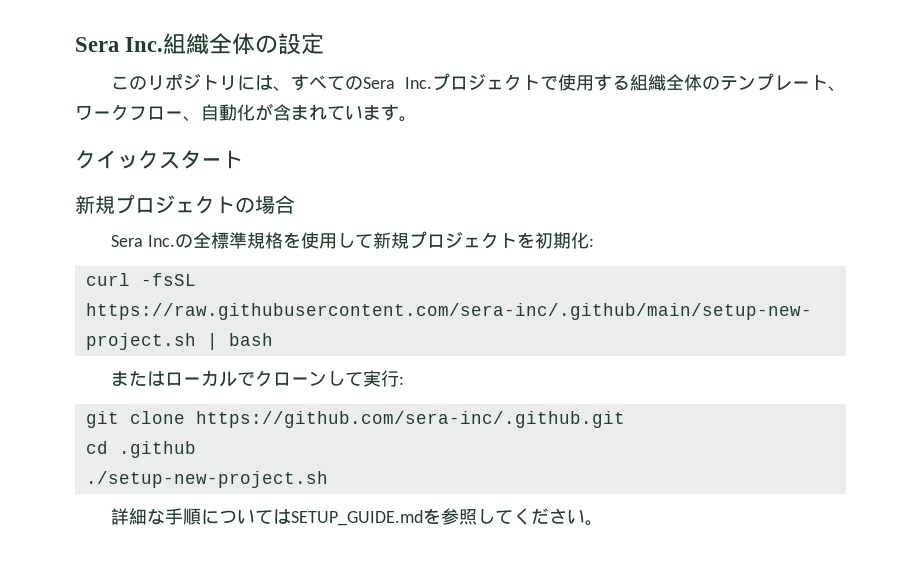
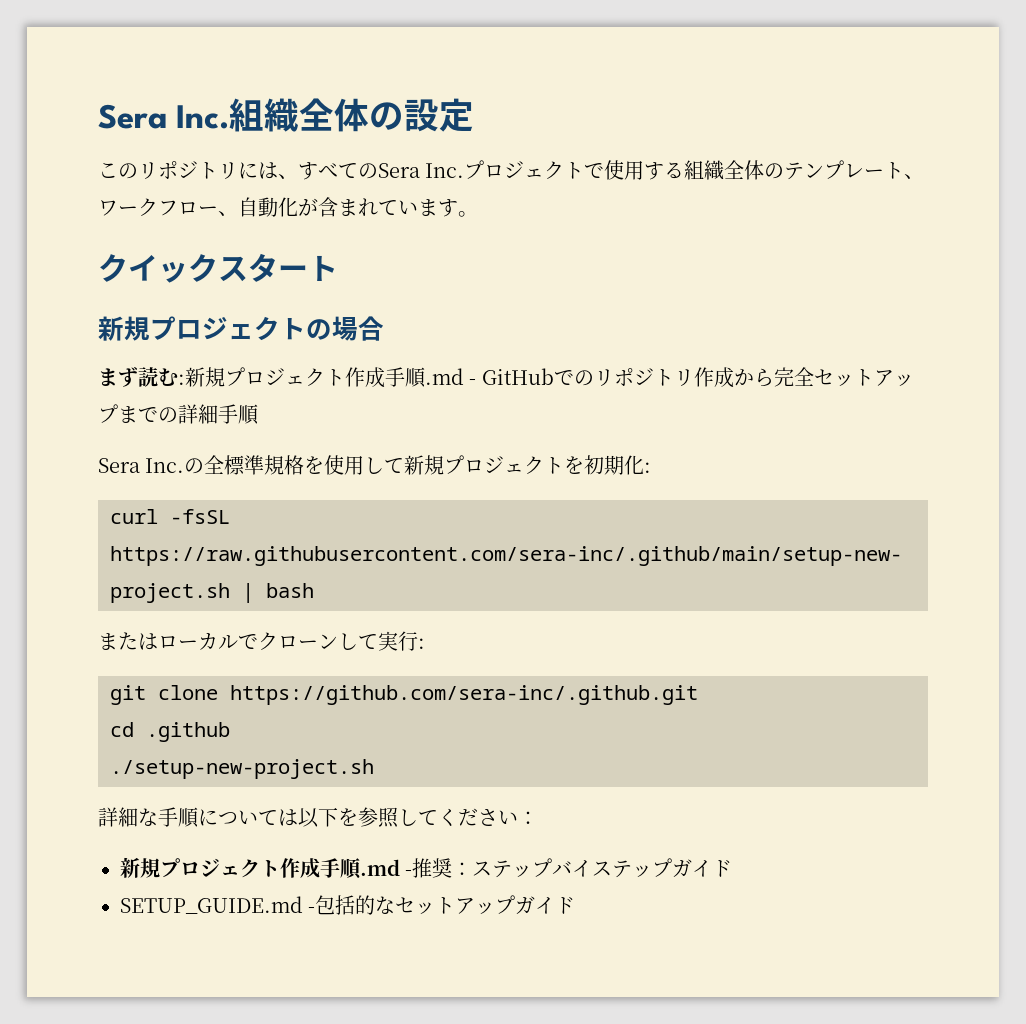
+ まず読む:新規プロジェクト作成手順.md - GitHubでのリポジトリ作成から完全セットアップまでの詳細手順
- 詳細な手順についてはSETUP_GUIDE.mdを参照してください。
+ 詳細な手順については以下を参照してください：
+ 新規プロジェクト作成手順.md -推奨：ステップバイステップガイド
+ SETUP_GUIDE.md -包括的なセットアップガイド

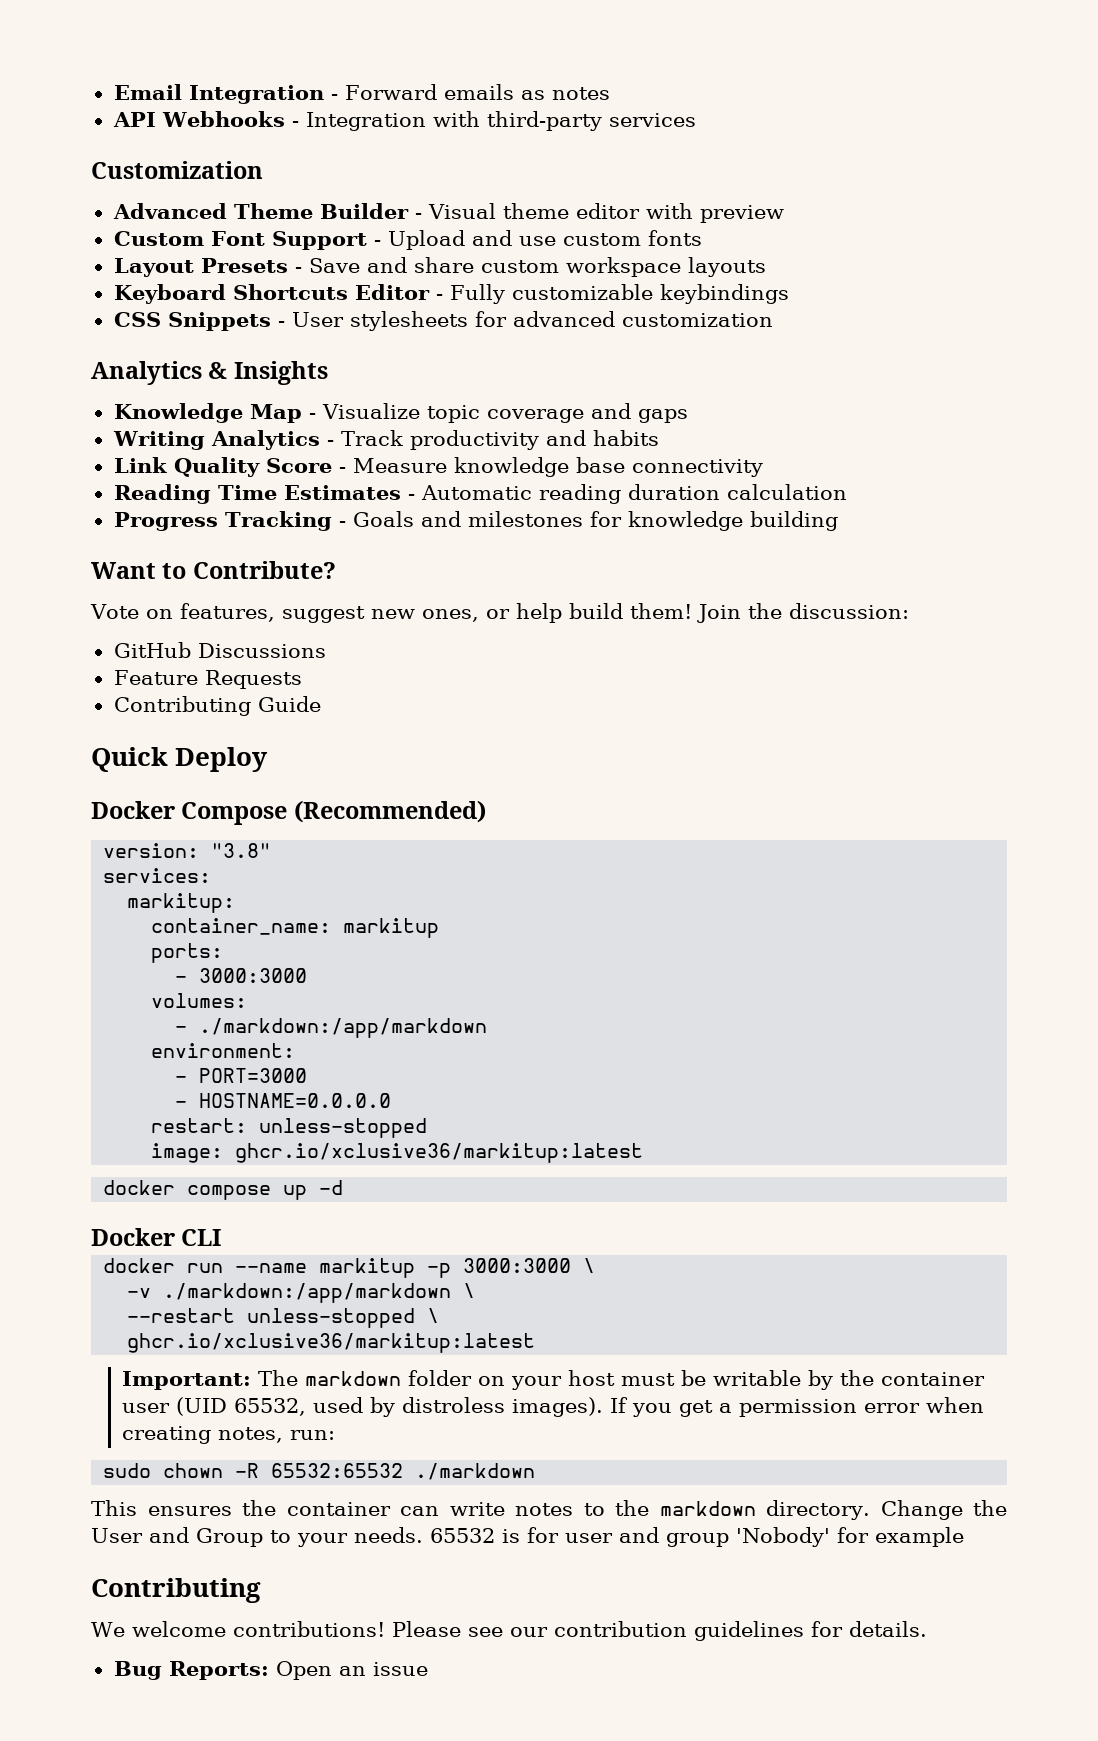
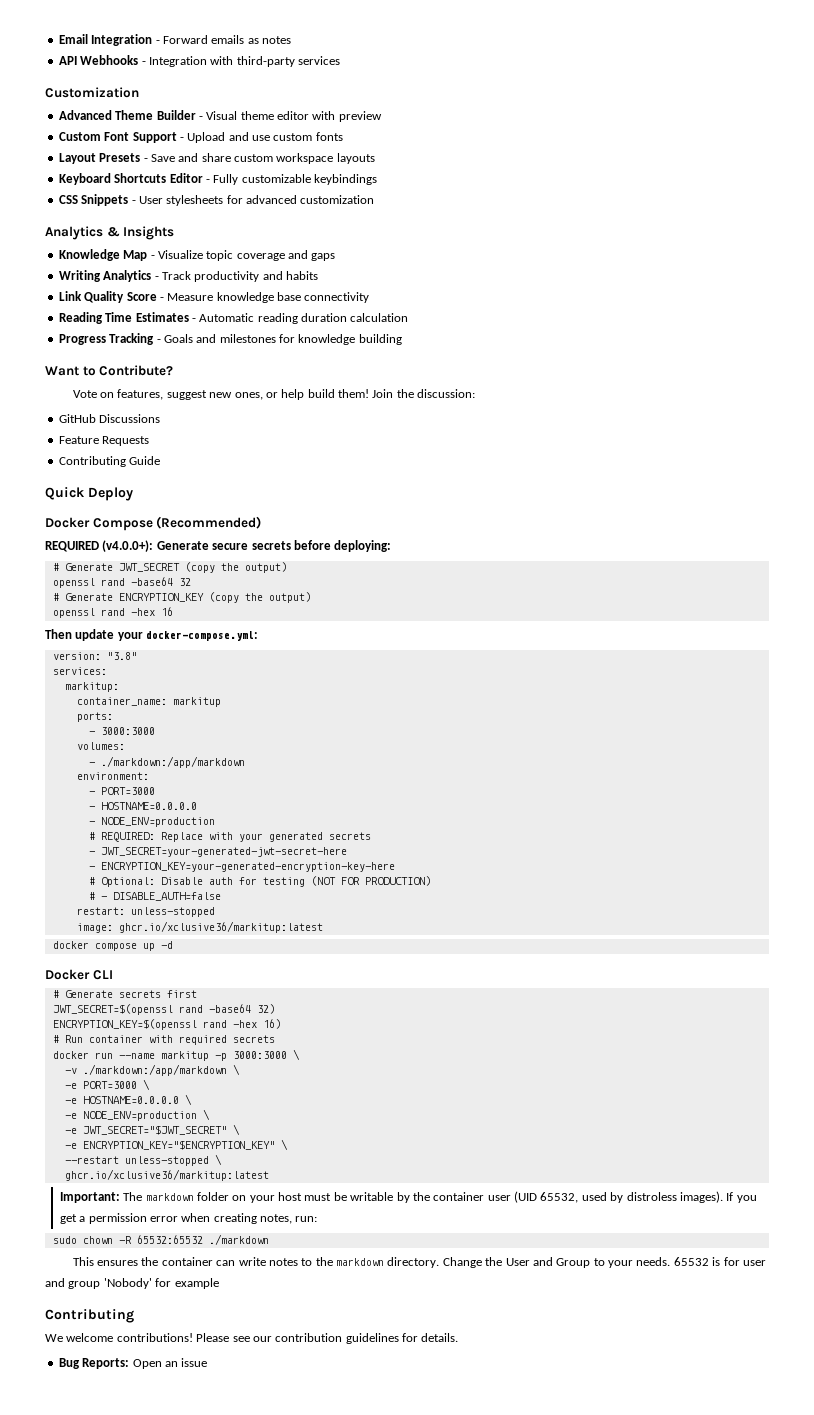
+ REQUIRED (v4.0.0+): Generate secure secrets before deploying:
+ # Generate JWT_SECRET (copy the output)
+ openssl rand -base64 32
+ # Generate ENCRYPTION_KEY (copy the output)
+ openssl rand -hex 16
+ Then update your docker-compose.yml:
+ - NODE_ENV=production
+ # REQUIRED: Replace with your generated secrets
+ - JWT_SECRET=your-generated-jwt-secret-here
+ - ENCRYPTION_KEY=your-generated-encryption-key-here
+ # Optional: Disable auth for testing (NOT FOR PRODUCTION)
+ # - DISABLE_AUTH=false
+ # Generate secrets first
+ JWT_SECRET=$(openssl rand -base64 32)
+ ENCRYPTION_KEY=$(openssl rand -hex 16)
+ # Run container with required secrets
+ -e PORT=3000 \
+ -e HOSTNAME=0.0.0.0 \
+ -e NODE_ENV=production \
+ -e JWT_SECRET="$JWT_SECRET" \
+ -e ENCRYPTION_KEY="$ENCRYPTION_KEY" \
*-*-*
WHAT YOU ARE ASKED TO DO
If a line of the entries contains "openssl", it counts; give the total of such lines and nothing more.

OUTPUT
4